*TASK REQUIREMENTS:*
Pull out every line from the listing that has the word "Estrella".

• • • • • • •

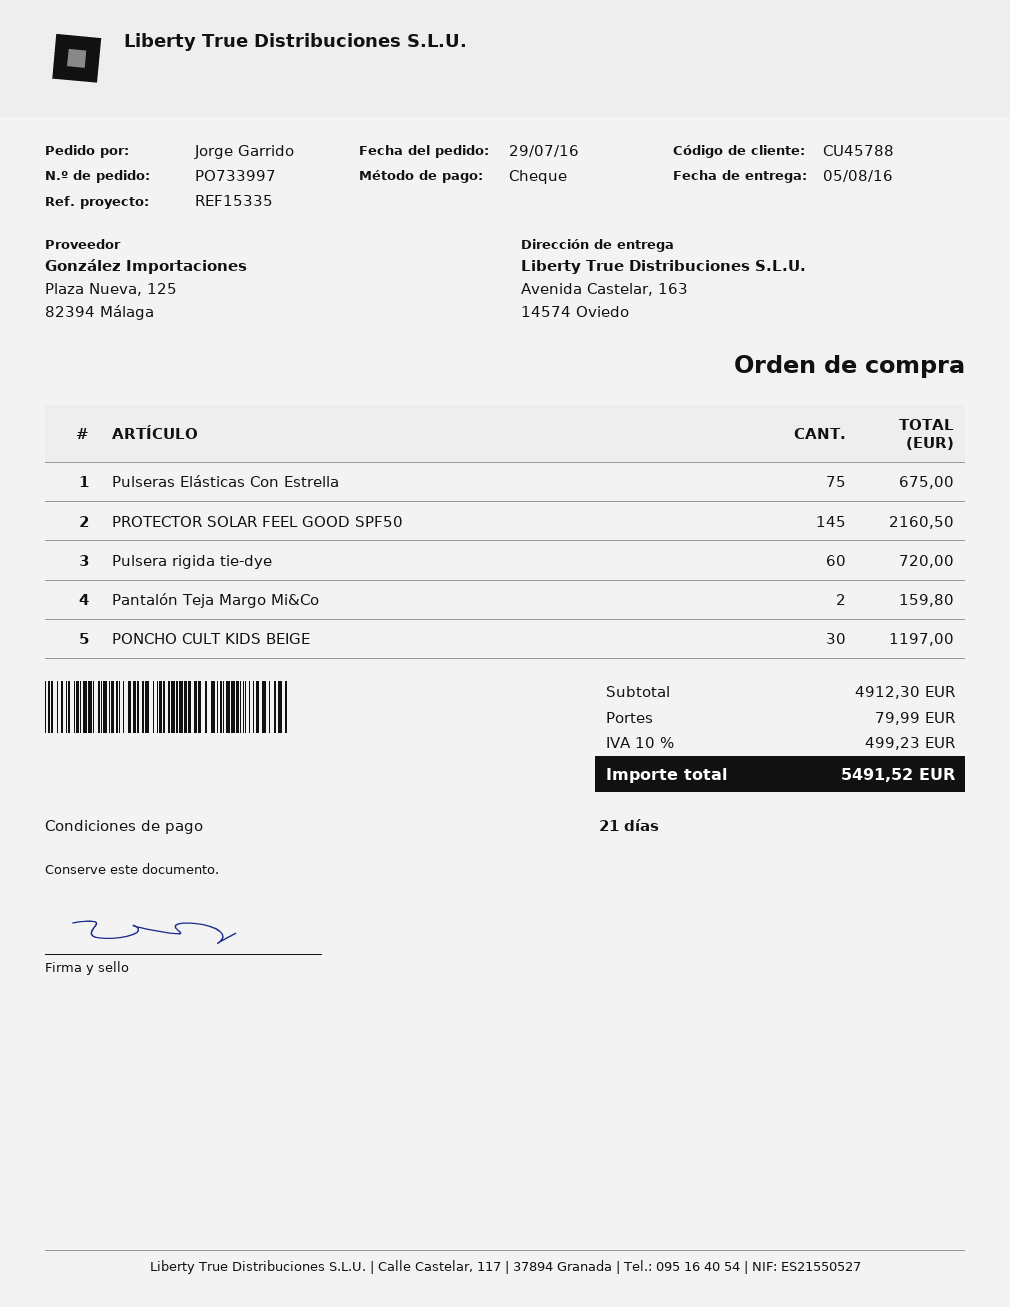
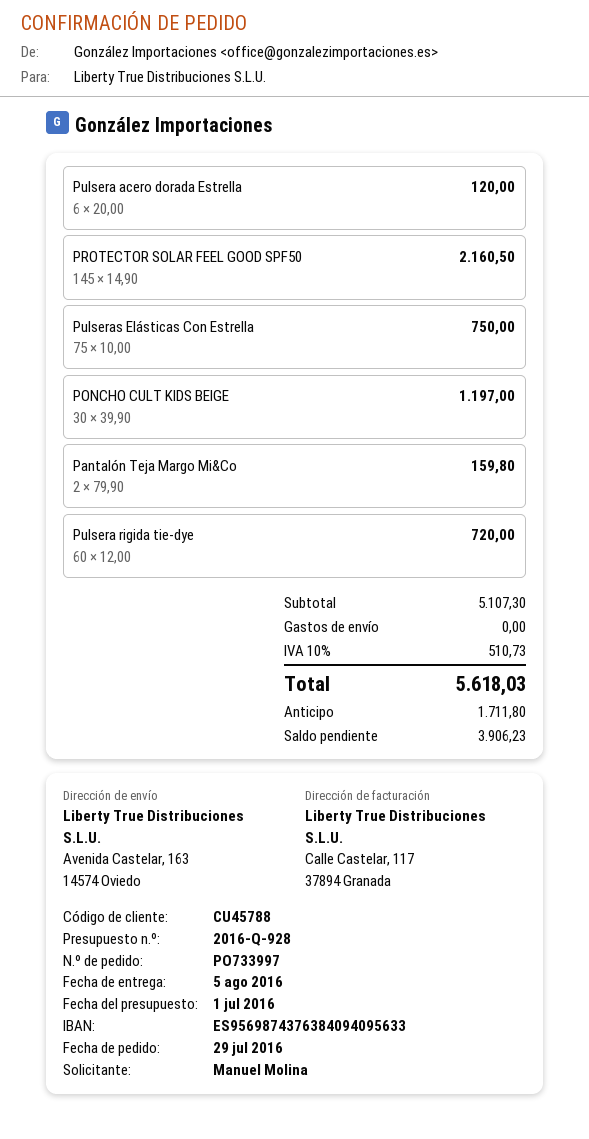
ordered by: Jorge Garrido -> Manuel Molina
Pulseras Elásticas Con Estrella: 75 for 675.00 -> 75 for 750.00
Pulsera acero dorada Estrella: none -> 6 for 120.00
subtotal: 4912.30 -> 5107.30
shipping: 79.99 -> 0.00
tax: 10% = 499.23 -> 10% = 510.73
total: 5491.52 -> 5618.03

• • • • • • •

*OUTPUT BELOW:*
Pulseras Elásticas Con Estrella: 75 for 675.00 -> 75 for 750.00
Pulsera acero dorada Estrella: none -> 6 for 120.00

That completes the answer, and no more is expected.